→ **ASSIGNED TASK**: These records contain pictures, which must be left out; copy exactly the lines from the one with "height: 28px ->" up to and including the one with "margin-left: 19px ->".

→ **DATASET CONTENT**:
::::::::
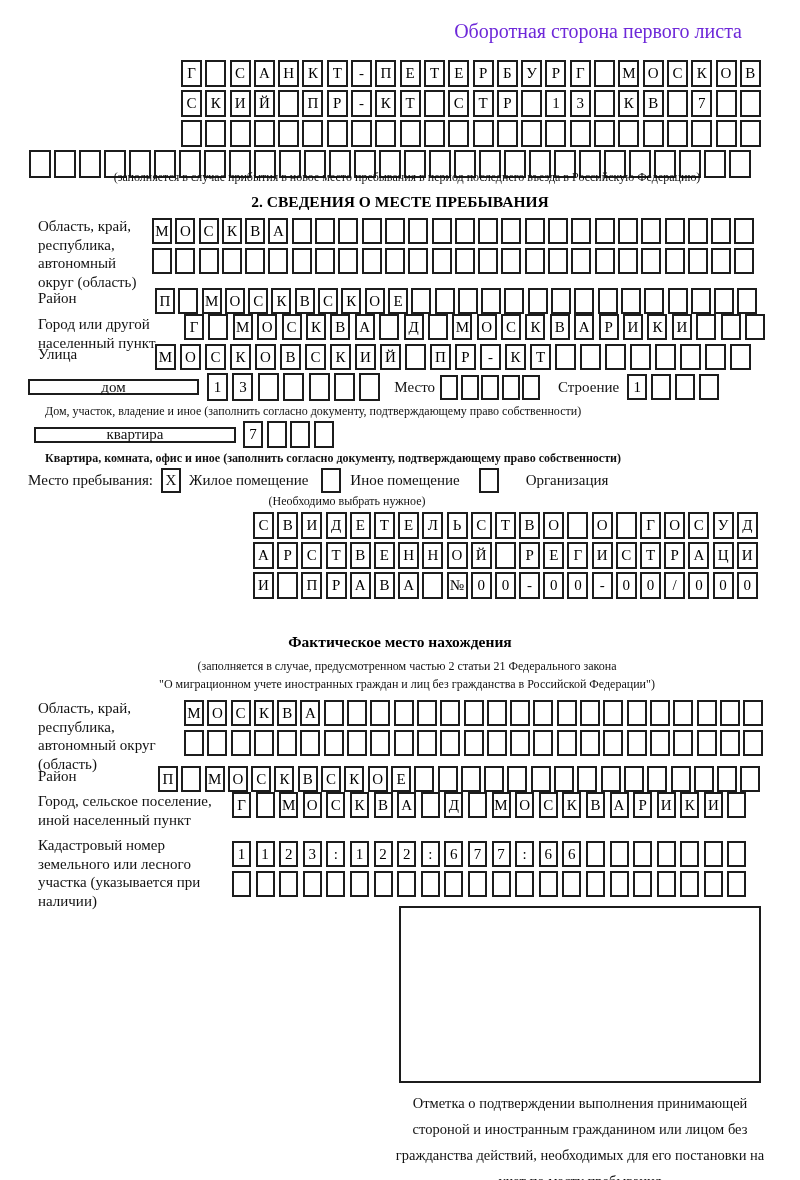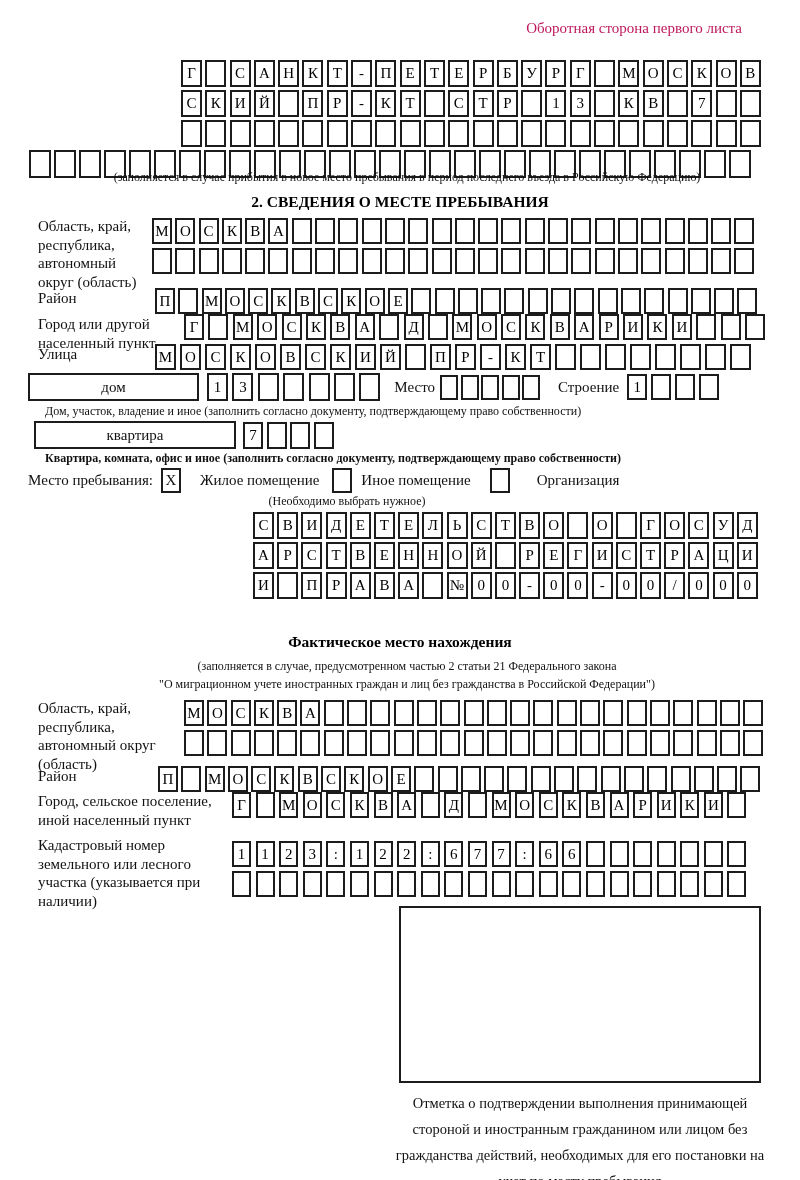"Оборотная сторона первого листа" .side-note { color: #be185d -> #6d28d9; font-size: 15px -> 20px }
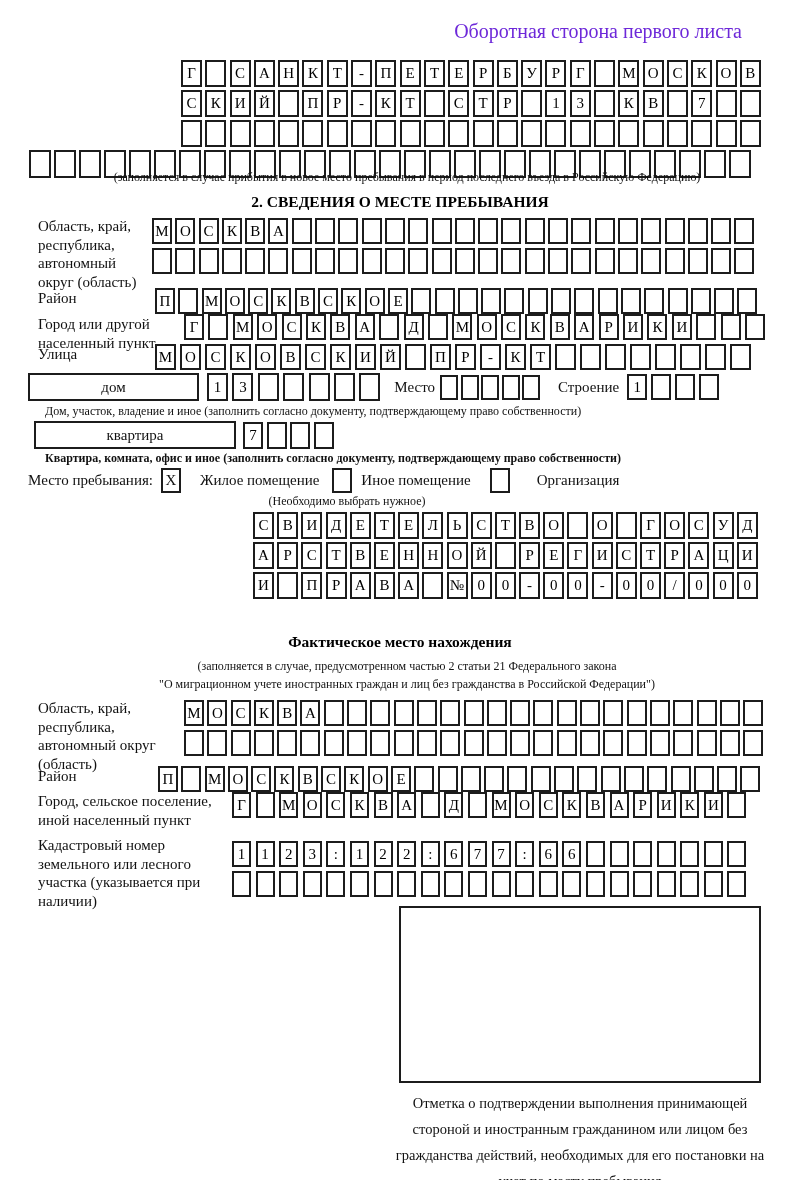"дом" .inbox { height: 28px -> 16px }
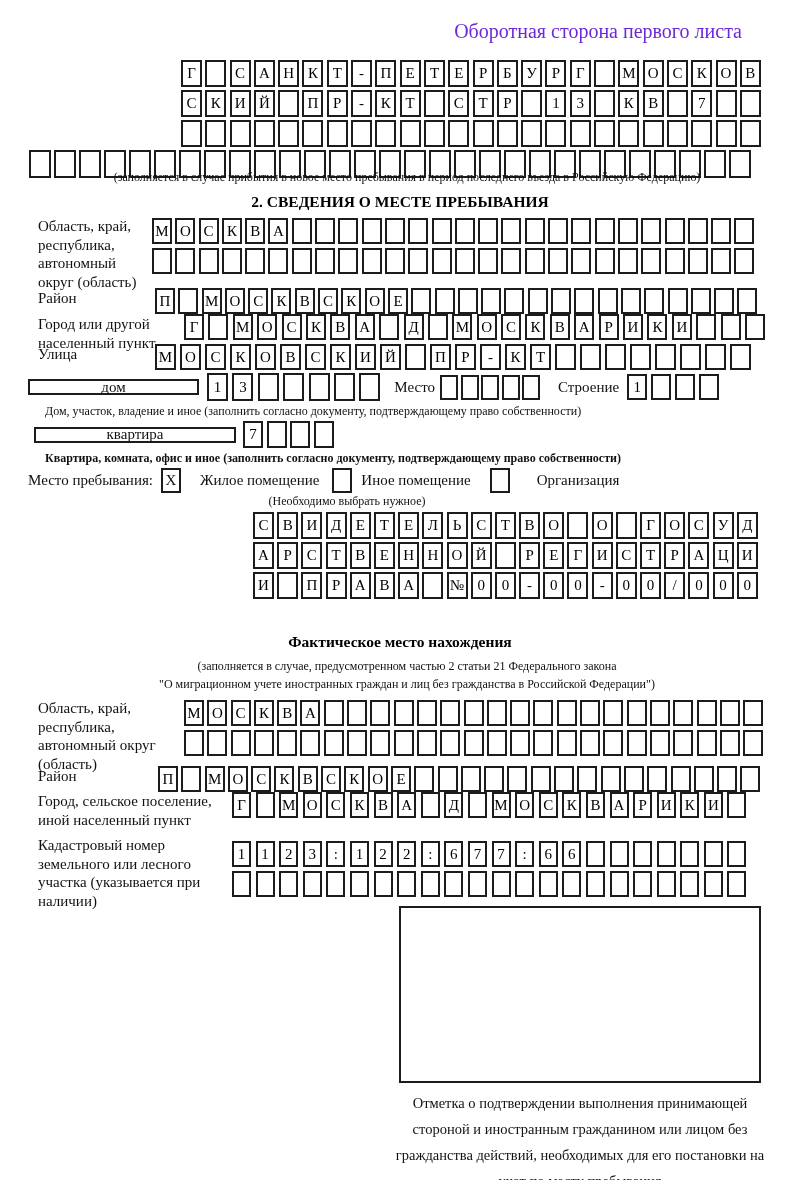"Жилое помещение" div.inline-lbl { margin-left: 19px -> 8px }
::::::::
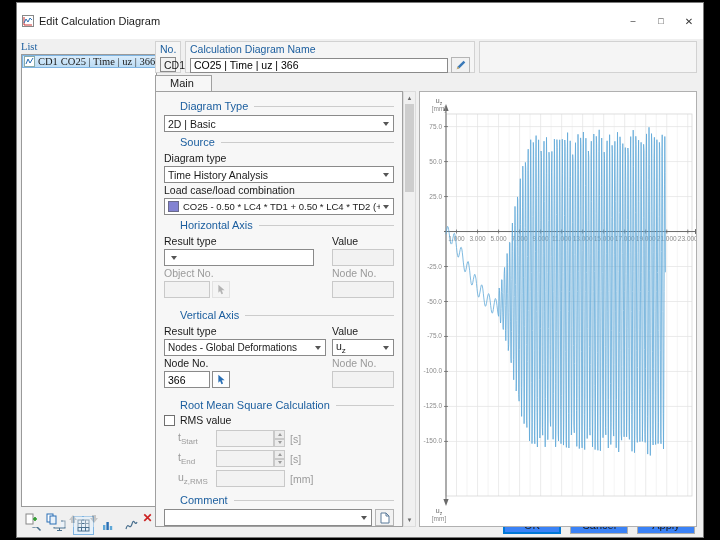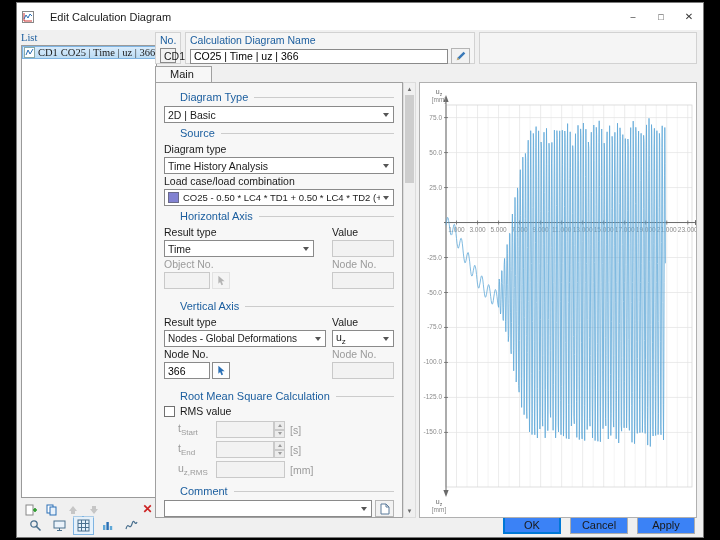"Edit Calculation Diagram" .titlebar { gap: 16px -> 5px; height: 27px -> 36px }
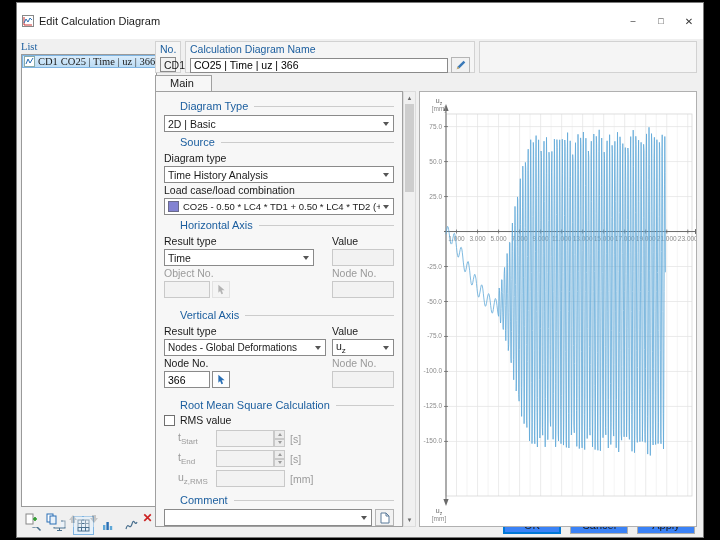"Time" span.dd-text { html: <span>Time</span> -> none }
::::::::
→ **OUTPUT**:
"дом" .inbox { height: 28px -> 16px }
"Жилое помещение" div.inline-lbl { margin-left: 19px -> 8px }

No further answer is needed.